= WORK REQUIRED =
Exact wording is required: transcribe all the entries and leave the images out.

= Data records =

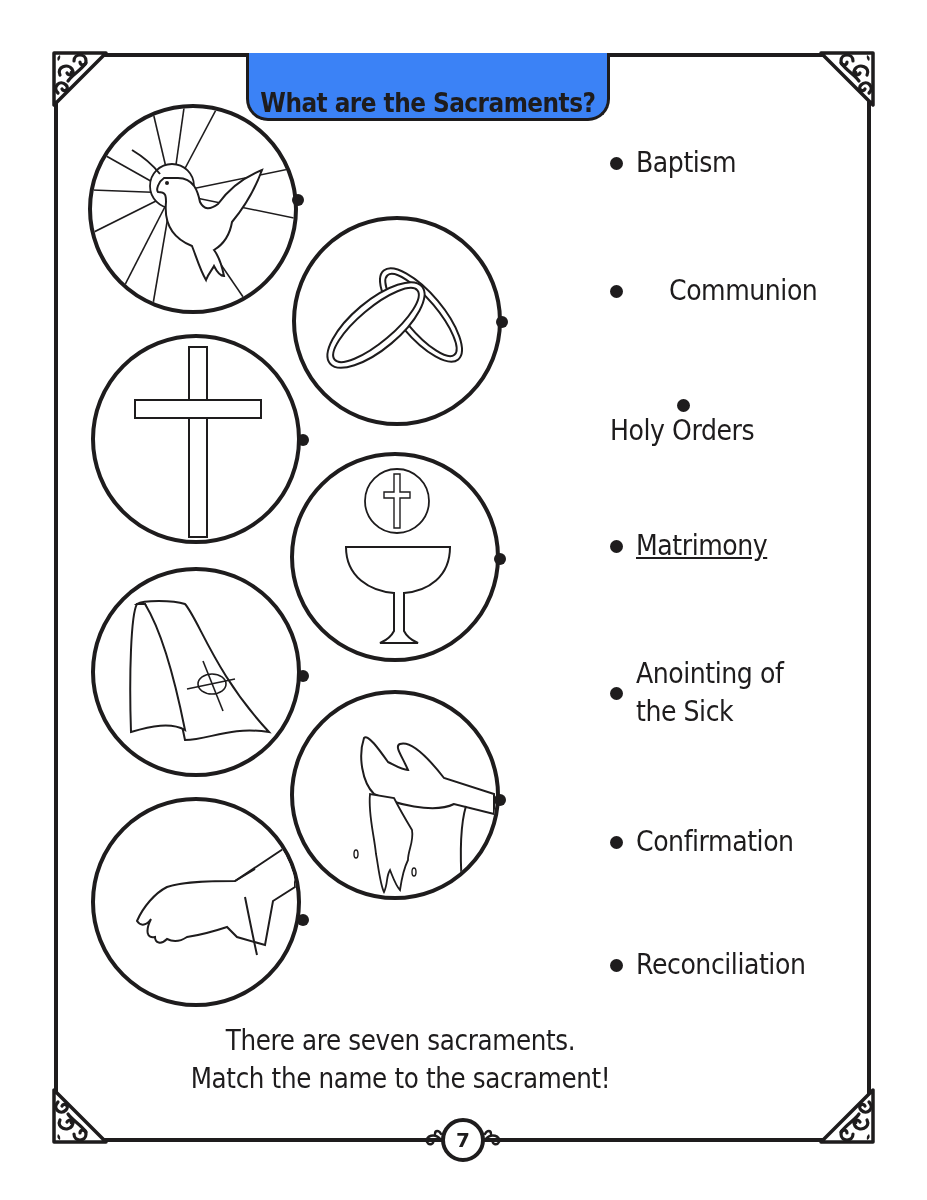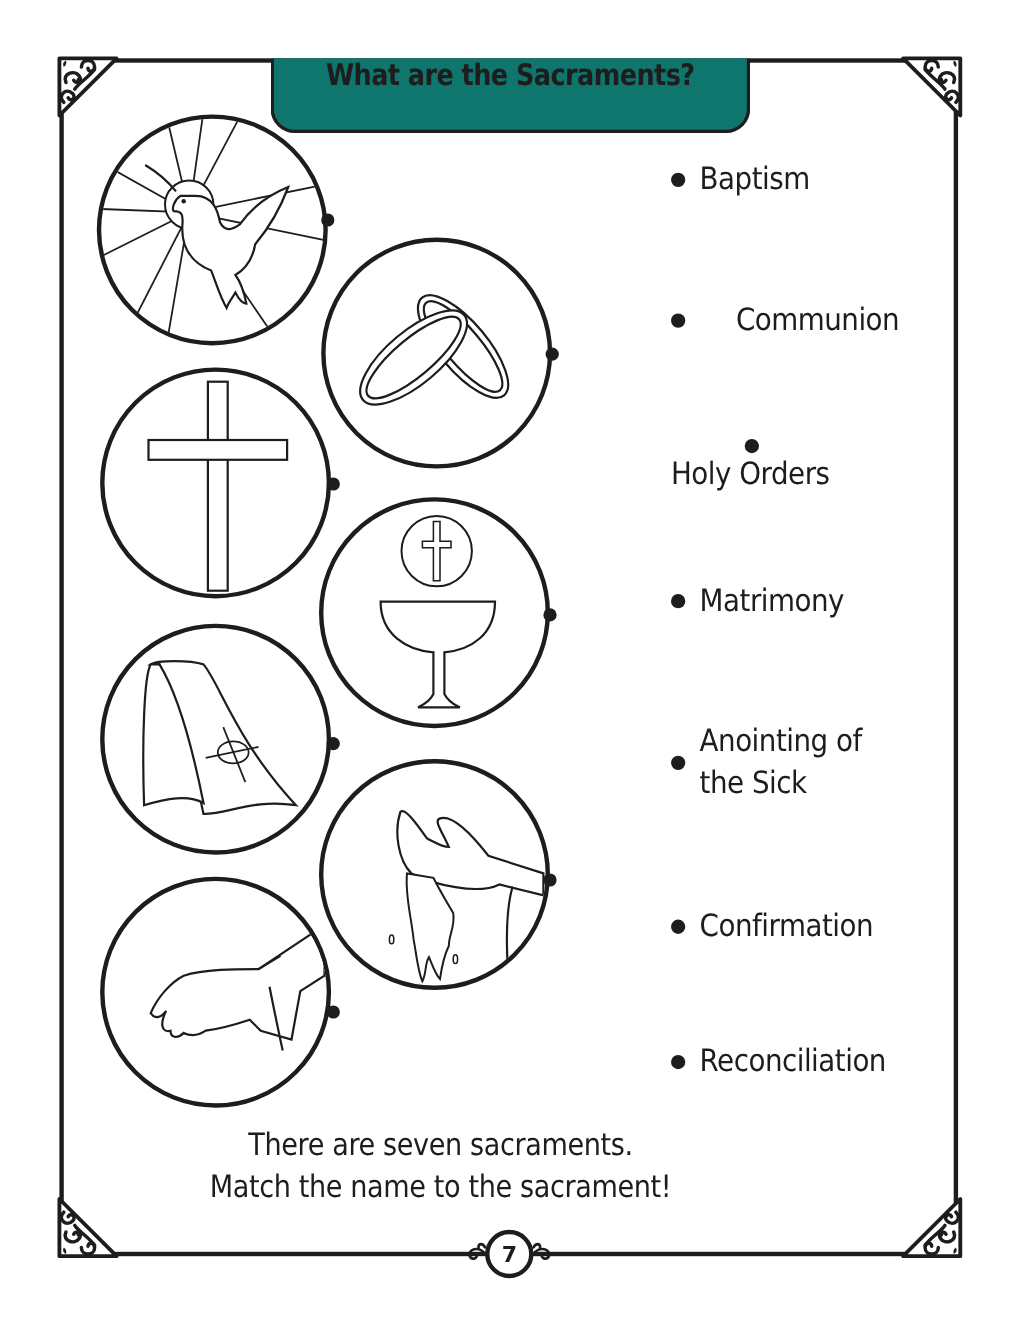--- a/index.html
+++ b/index.html
@@ -7,7 +7,7 @@
   .frame { position: absolute; left: 54px; top: 53px; width: 817px; height: 1089px; border: 4px solid #1e1c1d; box-sizing: border-box; }
   .corner { position: absolute; width: 60px; height: 60px; }
   .corner svg { width: 60px; height: 60px; display: block; }
-  .title-box { position: absolute; left: 246px; top: 53px; width: 436px; height: 68px; box-sizing: border-box; border: 3.5px solid #1e1c1d; border-top: none; border-radius: 0 0 22px 22px; background: #0f766e; display: flex; align-items: flex-start; justify-content: center; }
+  .title-box { position: absolute; left: 246px; top: 53px; width: 364px; height: 68px; box-sizing: border-box; border: 3.5px solid #1e1c1d; border-top: none; border-radius: 0 0 22px 22px; background: #3b82f6; display: flex; align-items: flex-end; justify-content: center; }
   .title-text { font-family: "DejaVu Sans", sans-serif; font-weight: bold; font-size: 27px; letter-spacing: -0.6px; transform: scaleX(0.86); white-space: nowrap; }
   .circle { position: absolute; width: 210px; height: 210px; border: 4px solid #1e1c1d; border-radius: 50%; box-sizing: border-box; background: #fff; overflow: hidden; }
   .circle svg { position: absolute; left: 0; top: 0; width: 202px; height: 202px; }

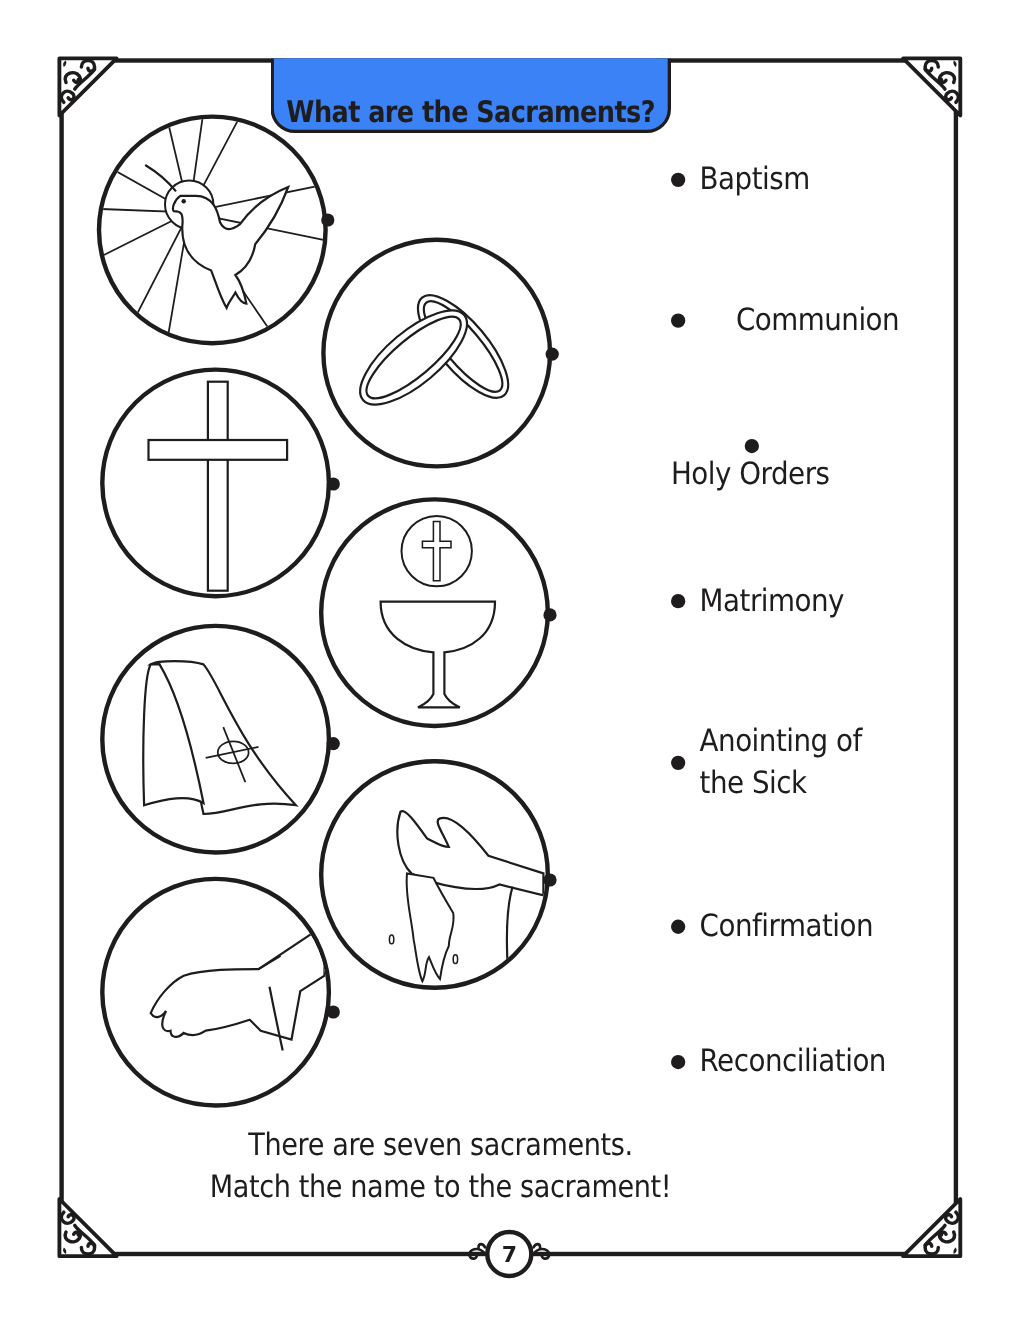--- a/index.html
+++ b/index.html
@@ -180,7 +180,7 @@
   <span class="bullet"></span>
   <span class="name-label">Holy Orders</span>
 </div>
-<div class="name-item" style="top:527px;">
+<div class="name-item" style="top:527px;text-decoration:underline;">
   <span class="bullet"></span>
   <span class="name-label">Matrimony</span>
 </div>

= ANSWER BOX =
--- a/index.html
+++ b/index.html
@@ -7,7 +7,7 @@
   .frame { position: absolute; left: 54px; top: 53px; width: 817px; height: 1089px; border: 4px solid #1e1c1d; box-sizing: border-box; }
   .corner { position: absolute; width: 60px; height: 60px; }
   .corner svg { width: 60px; height: 60px; display: block; }
-  .title-box { position: absolute; left: 246px; top: 53px; width: 436px; height: 68px; box-sizing: border-box; border: 3.5px solid #1e1c1d; border-top: none; border-radius: 0 0 22px 22px; background: #0f766e; display: flex; align-items: flex-start; justify-content: center; }
+  .title-box { position: absolute; left: 246px; top: 53px; width: 364px; height: 68px; box-sizing: border-box; border: 3.5px solid #1e1c1d; border-top: none; border-radius: 0 0 22px 22px; background: #3b82f6; display: flex; align-items: flex-end; justify-content: center; }
   .title-text { font-family: "DejaVu Sans", sans-serif; font-weight: bold; font-size: 27px; letter-spacing: -0.6px; transform: scaleX(0.86); white-space: nowrap; }
   .circle { position: absolute; width: 210px; height: 210px; border: 4px solid #1e1c1d; border-radius: 50%; box-sizing: border-box; background: #fff; overflow: hidden; }
   .circle svg { position: absolute; left: 0; top: 0; width: 202px; height: 202px; }

--- a/index.html
+++ b/index.html
@@ -180,7 +180,7 @@
   <span class="bullet"></span>
   <span class="name-label">Holy Orders</span>
 </div>
-<div class="name-item" style="top:527px;">
+<div class="name-item" style="top:527px;text-decoration:underline;">
   <span class="bullet"></span>
   <span class="name-label">Matrimony</span>
 </div>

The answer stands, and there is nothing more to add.